Integrated Study in the Liberal Arts

With an academic foundation in the liberal arts, we help you become an empowered critical thinker, with the knowledge and adaptability to succeed no matter where the future takes you. 

A small seminar. A close relationship with a faculty member. Intense and challenging classroom debate and discussion. We often think of these experiences as ones reserved for college students in their senior year. But at McDaniel, your McDaniel Plan experience begins with this kind of challenging and rewarding classroom environment. It's all part of your First-Year Seminar.

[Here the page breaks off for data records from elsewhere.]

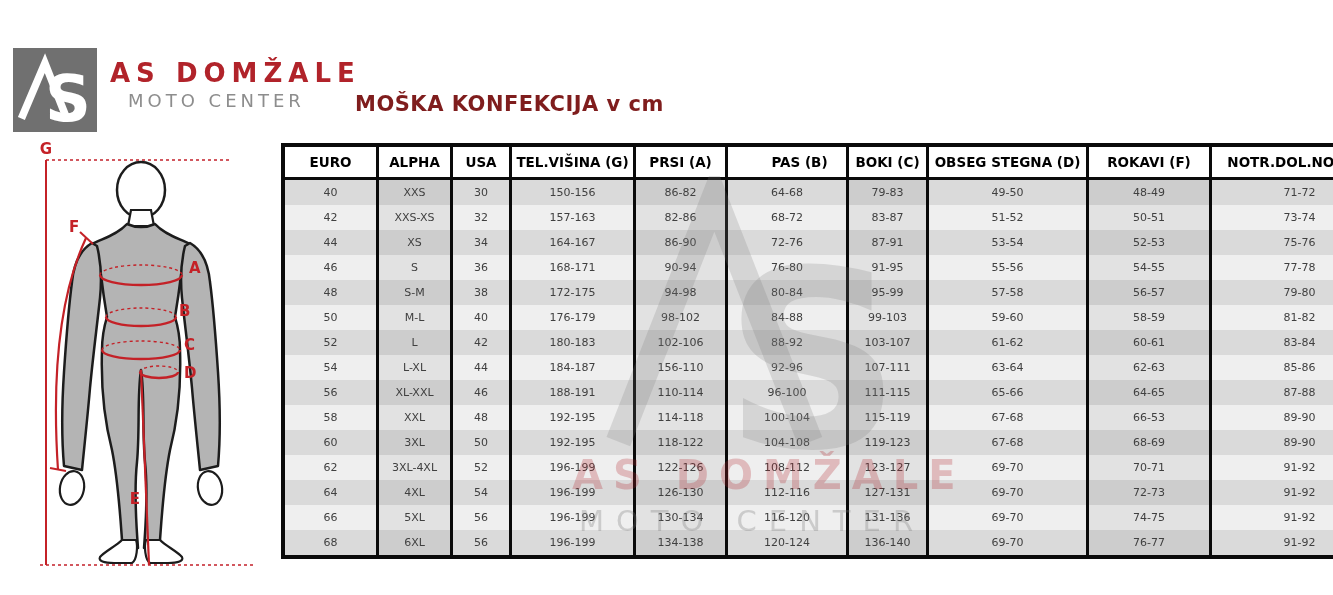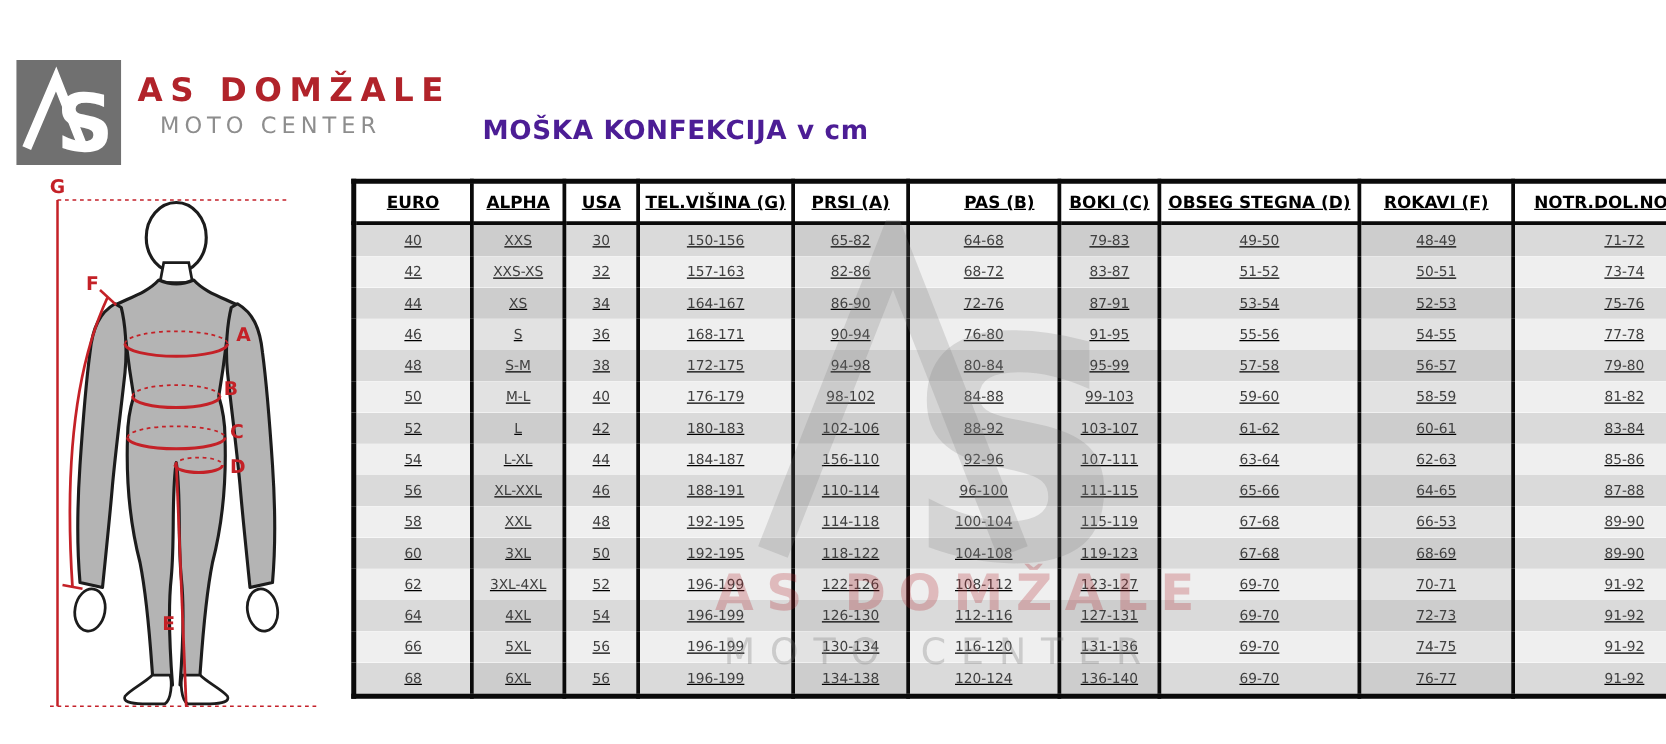"MOŠKA KONFEKCIJA v cm" .page-title { color: #4c1d95 -> #7f1d1d; left: 386px -> 355px }
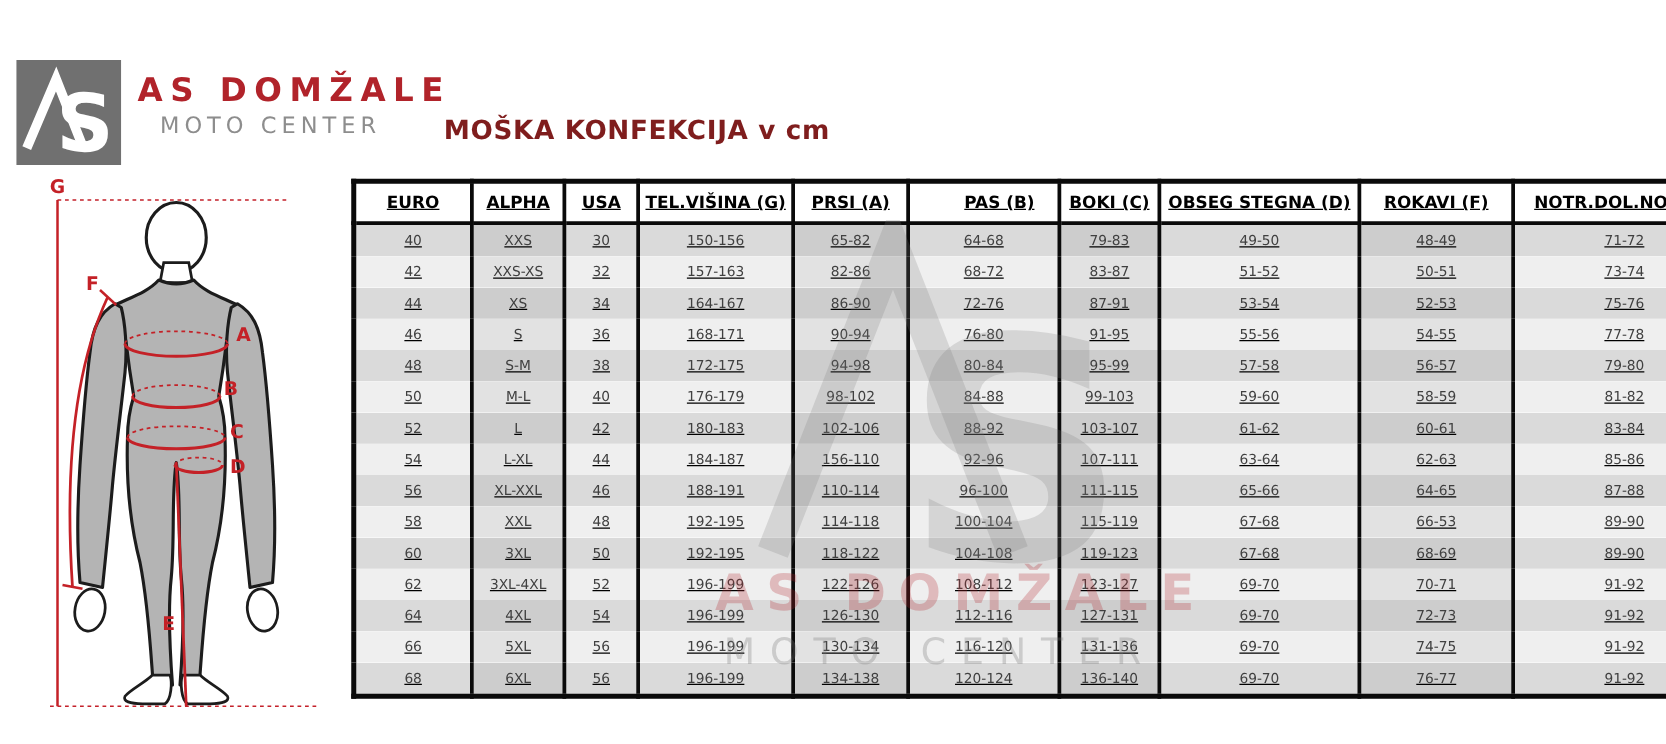"EURO" .table-wrap { text-decoration: underline -> none }
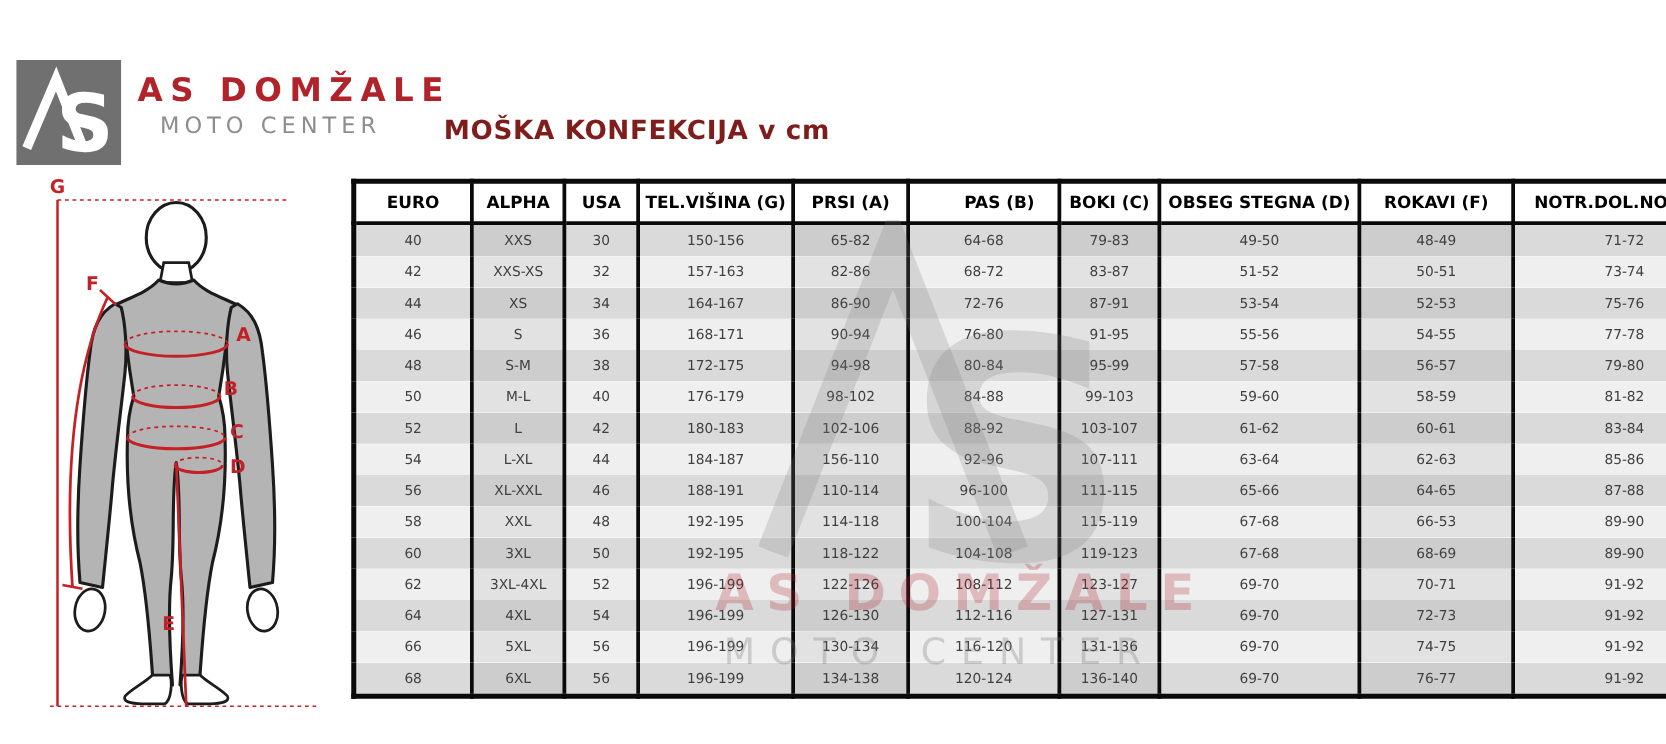"65-82" td.shaded { text: 65-82 -> 86-82 }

First-Year Seminars are designed to develop a variety of skills including writing, speaking, critical thinking, and the ability to discuss and debate with others who think differently than you do. You'll walk away with lifelong friends, a close relationship with a faculty mentor, and the skills you need to be successful in future coursework.

Selecting Your Seminar

Once you submit your deposit to McDaniel College in the spring of your senior year of high school, you will be asked to review as many as twenty different First Year Seminar course descriptions. Taught by some of McDaniel's most compelling and beloved faculty, these courses are interdisciplinary, engaging and challenging. You'll identify 3-5 seminars that capture your interest and imagination, and will submit them through your New Student Academic Survey. Prior to registration, you'll be assigned to your seminar. Over 98% of new students are placed into one of their top three seminars of interest.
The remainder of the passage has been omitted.